A prima vista il caso Roggero e il caso Fakir non hanno nulla in comune. Storie diverse, contesti diversi, responsabilità diverse. Eppure, in questi giorni, finiscono per raccontare lo stesso problema: la crescente difficoltà ad accettare il ruolo delle istituzioni quando le loro decisioni non coincidono con ciò che vorremmo.
Nel caso di Mario Roggero, una parte della politica (la destra) liquida la sentenza come se fosse il frutto di una magistratura lontana dalla realtà.

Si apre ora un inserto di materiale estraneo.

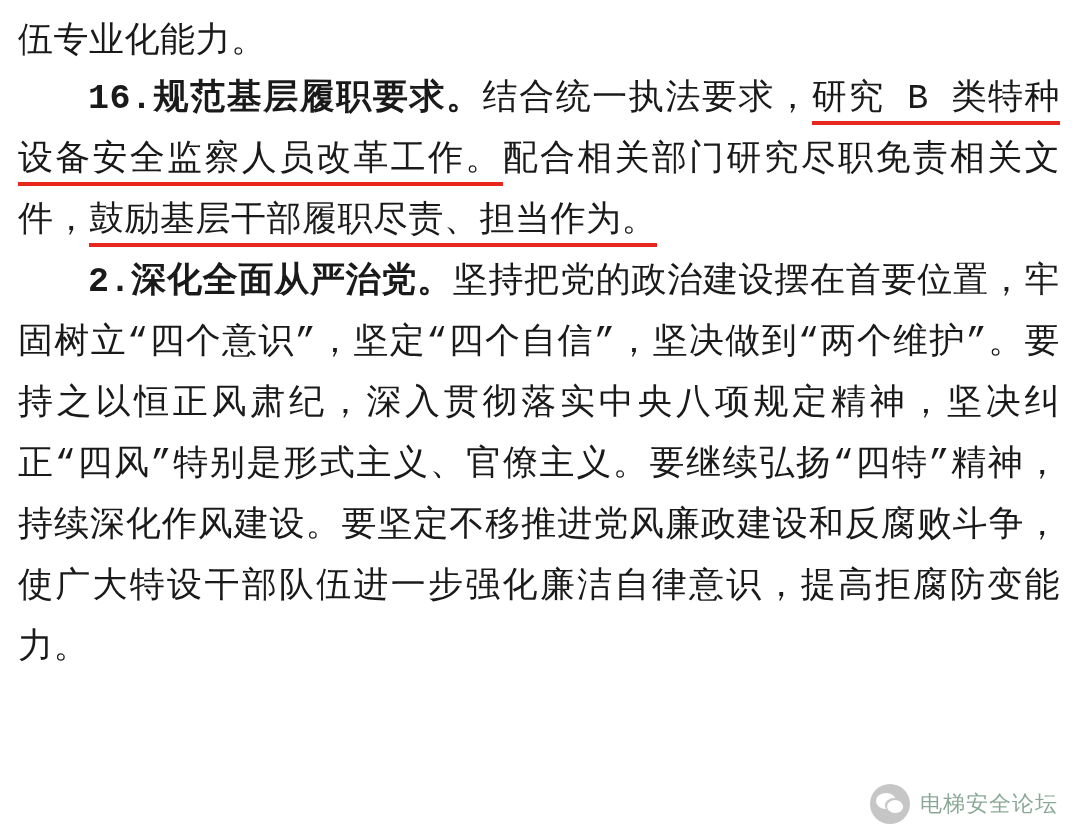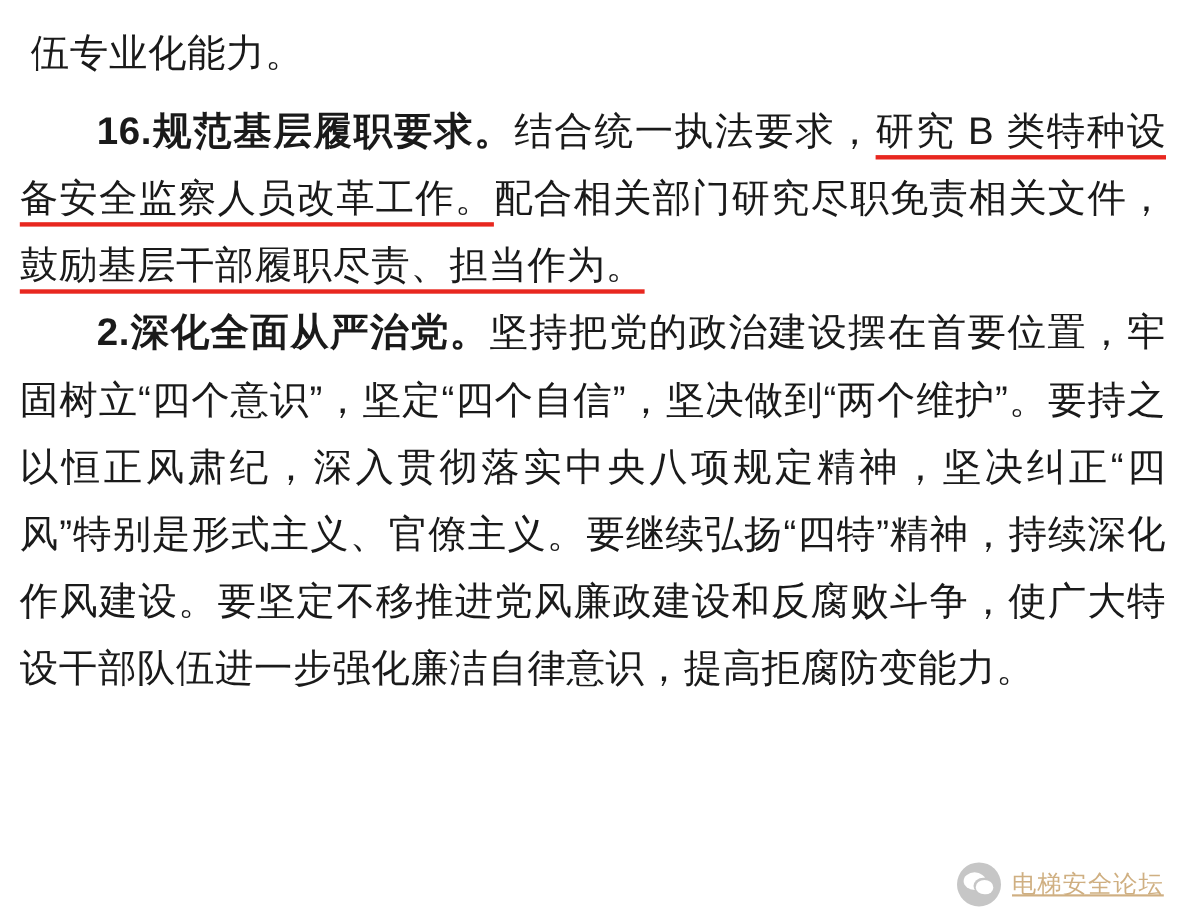--- a/index.html
+++ b/index.html
@@ -30,29 +30,30 @@
     letter-spacing: 0.5px;
     text-align: justify;
     text-justify: inter-ideograph;
     word-break: break-all;
   }
   .para .lead {
     font-weight: bold;
   }
   .indent {
     text-indent: 70px;
+    font-family: Liberation Mono, monospace;
   }
   .u-red {
     border-bottom: 4px solid #e8271f;
     padding-bottom: 2px;
   }
   
   #p16 { margin: 0; }
   #p17 { margin: 0; }
-  #p15tail { margin: 10px; }
+  #p15tail { margin: 0; }
 
   
   .footer-badge {
     position: absolute;
     right: 22px;
     bottom: 14px;
     display: flex;
     align-items: center;
     gap: 10px;
     opacity: 0.5;
@@ -80,24 +81,23 @@
   }
   .wechat-logo:after {
     width: 16px;
     height: 13px;
     left: 17px;
     top: 16px;
     box-shadow: -1px -1px 0 1px #8e8e8e;
   }
   .footer-text {
     font-size: 22px;
-    color: #a16207;
+    color: #14532d;
     letter-spacing: 1px;
     white-space: nowrap;
-    text-decoration: underline;
   }
 </style>
 </head>
 <body>
 
 <div class="page">
 
   <p class="para" id="p15tail">
     <span>伍专业化能力。</span>
   </p>

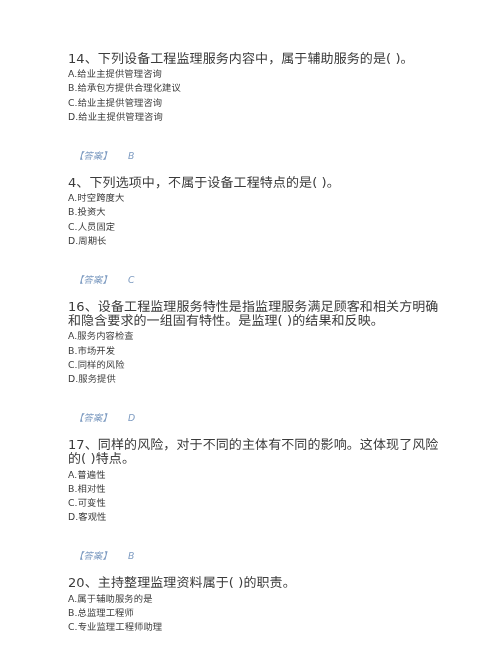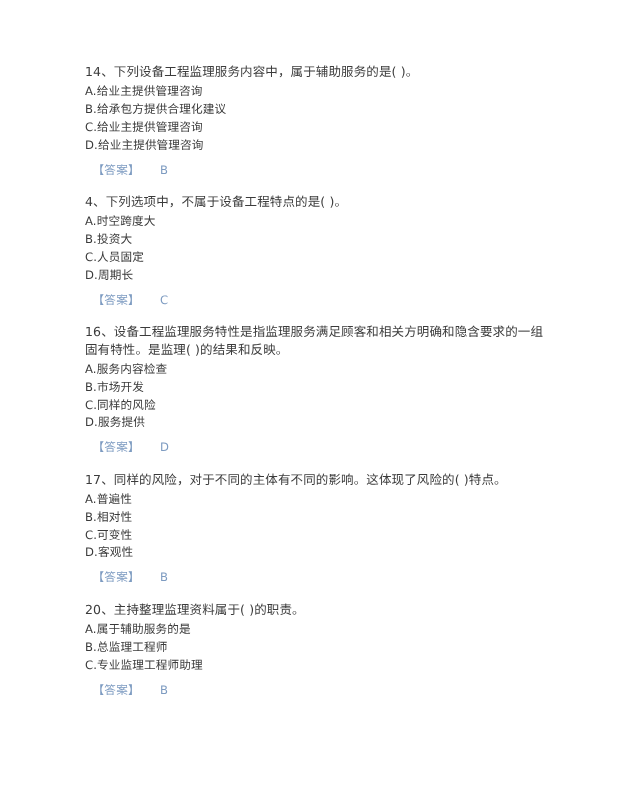--- a/index.html
+++ b/index.html
@@ -32,43 +32,44 @@
     height: 647px;
     background: #ffffff;
     box-sizing: border-box;
     padding: 52px 58px 0 68px;
   }
   .question-block {
     margin-bottom: 13px;
   }
   .q-stem {
     color: #3b3b3b;
-    font-size: 10px;
+    font-size: 13px;
     line-height: 14.2px;
     letter-spacing: 0.1px;
     margin: 0 0 1px 0;
     text-align: left;
     max-width: 372px;
   }
   .options {
     margin: 0;
     padding: 0;
     list-style: none;
   }
   .option {
     color: #3b3b3b;
     font-size: 9.3px;
     line-height: 14.2px;
     letter-spacing: 0.1px;
     white-space: nowrap;
   }
   .answer-row {
-    margin-top: 0;
+    margin-top: 20px;
     padding-left: 6px;
     white-space: nowrap;
+    font-style: italic;
   }
   .answer-label {
     color: #7d9bc1;
     font-size: 9.3px;
     letter-spacing: 0.2px;
   }
   .answer-value {
     color: #7d9bc1;
     font-size: 9.3px;
     margin-left: 11px;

Si invocano i sondaggi, si dice che la maggioranza degli italiani la pensi diversamente. Ma uno Stato di diritto non si governa con i sondaggi. Se domani si chiedesse agli italiani di abolire le tasse, vincerebbe ovviamente il sì. Questo non significa che sarebbe giusto farlo (e fra l’altro non si può). La magistratura ha valutato un fatto preciso: Roggero sparò alle spalle dei rapinatori mentre fuggivano. Poi si può discutere della pena, della sua età, delle attenuanti, dei risarcimenti, del futuro di un uomo che nessuno auspica finisca i suoi giorni in carcere. Ma il punto di partenza resta quello.
Sul caso Fakir il rischio è speculare. Si dà per acquisito che il ragazzo sia stato ucciso dalla polizia, prima ancora che un'indagine abbia ricostruito ogni passaggio. È giusto pretendere chiarezza. Se emergeranno errori, anche gravi, dovranno essere accertati. Ma fermarsi a una verità precostituita significa negare alle forze dell'ordine la stessa presunzione di correttezza ( e innocenza) che chiediamo per ogni cittadino. E sorprende che Pd e sinistra invochino ‘verità e giustizia’: un messaggio che rischia di suggerire, implicitamente, che verità e giustizia non ci siano già negli strumenti dello Stato.